◆ About this exercise
A word-for-word copy of all entries is required, without images.

Given information START

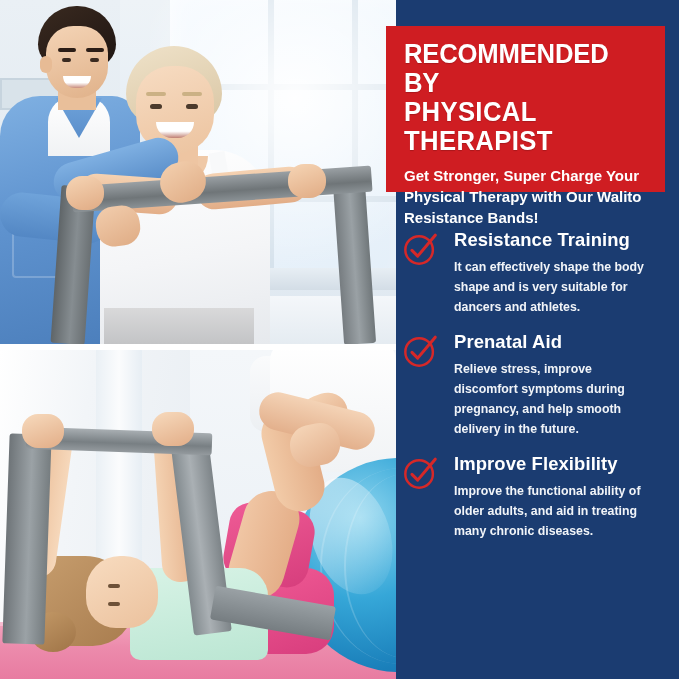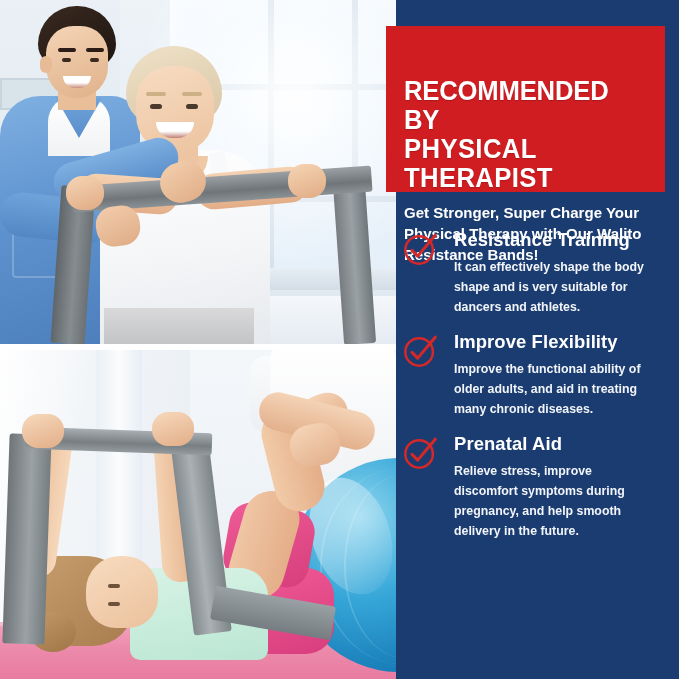--- a/index.html
+++ b/index.html
@@ -182,7 +182,7 @@
   
   .banner{position:absolute;left:386px;top:26px;width:279px;height:166px;
     background:#cf1d22;padding:0;box-sizing:border-box;}
-  .banner-inner{padding:14px 14px 0 18px;margin-top:37px;}
+  .banner-inner{padding:14px 14px 0 18px;}
   .banner h1{
     margin:0;color:#ffffff;
     font-family:"Liberation Sans",sans-serif;

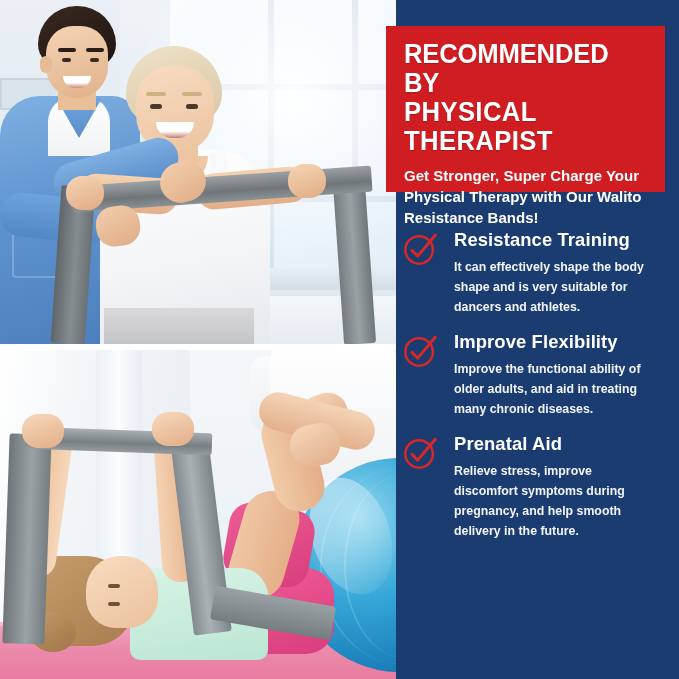--- a/index.html
+++ b/index.html
@@ -350,8 +350,8 @@
         </svg>
       </span>
       <div class="f-body">
-        <p class="f-title">Improve Flexibility</p>
-        <p class="f-desc">Improve the functional ability of older adults, and aid in treating many chronic diseases.</p>
+        <p class="f-title">Prenatal Aid</p>
+        <p class="f-desc">Relieve stress, improve discomfort symptoms during pregnancy, and help smooth delivery in the future.</p>
       </div>
     </div>
 
@@ -363,8 +363,8 @@
         </svg>
       </span>
       <div class="f-body">
-        <p class="f-title">Prenatal Aid</p>
-        <p class="f-desc">Relieve stress, improve discomfort symptoms during pregnancy, and help smooth delivery in the future.</p>
+        <p class="f-title">Improve Flexibility</p>
+        <p class="f-desc">Improve the functional ability of older adults, and aid in treating many chronic diseases.</p>
       </div>
     </div>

Given information END

◆ Task output
--- a/index.html
+++ b/index.html
@@ -182,7 +182,7 @@
   
   .banner{position:absolute;left:386px;top:26px;width:279px;height:166px;
     background:#cf1d22;padding:0;box-sizing:border-box;}
-  .banner-inner{padding:14px 14px 0 18px;margin-top:37px;}
+  .banner-inner{padding:14px 14px 0 18px;}
   .banner h1{
     margin:0;color:#ffffff;
     font-family:"Liberation Sans",sans-serif;

--- a/index.html
+++ b/index.html
@@ -350,8 +350,8 @@
         </svg>
       </span>
       <div class="f-body">
-        <p class="f-title">Improve Flexibility</p>
-        <p class="f-desc">Improve the functional ability of older adults, and aid in treating many chronic diseases.</p>
+        <p class="f-title">Prenatal Aid</p>
+        <p class="f-desc">Relieve stress, improve discomfort symptoms during pregnancy, and help smooth delivery in the future.</p>
       </div>
     </div>
 
@@ -363,8 +363,8 @@
         </svg>
       </span>
       <div class="f-body">
-        <p class="f-title">Prenatal Aid</p>
-        <p class="f-desc">Relieve stress, improve discomfort symptoms during pregnancy, and help smooth delivery in the future.</p>
+        <p class="f-title">Improve Flexibility</p>
+        <p class="f-desc">Improve the functional ability of older adults, and aid in treating many chronic diseases.</p>
       </div>
     </div>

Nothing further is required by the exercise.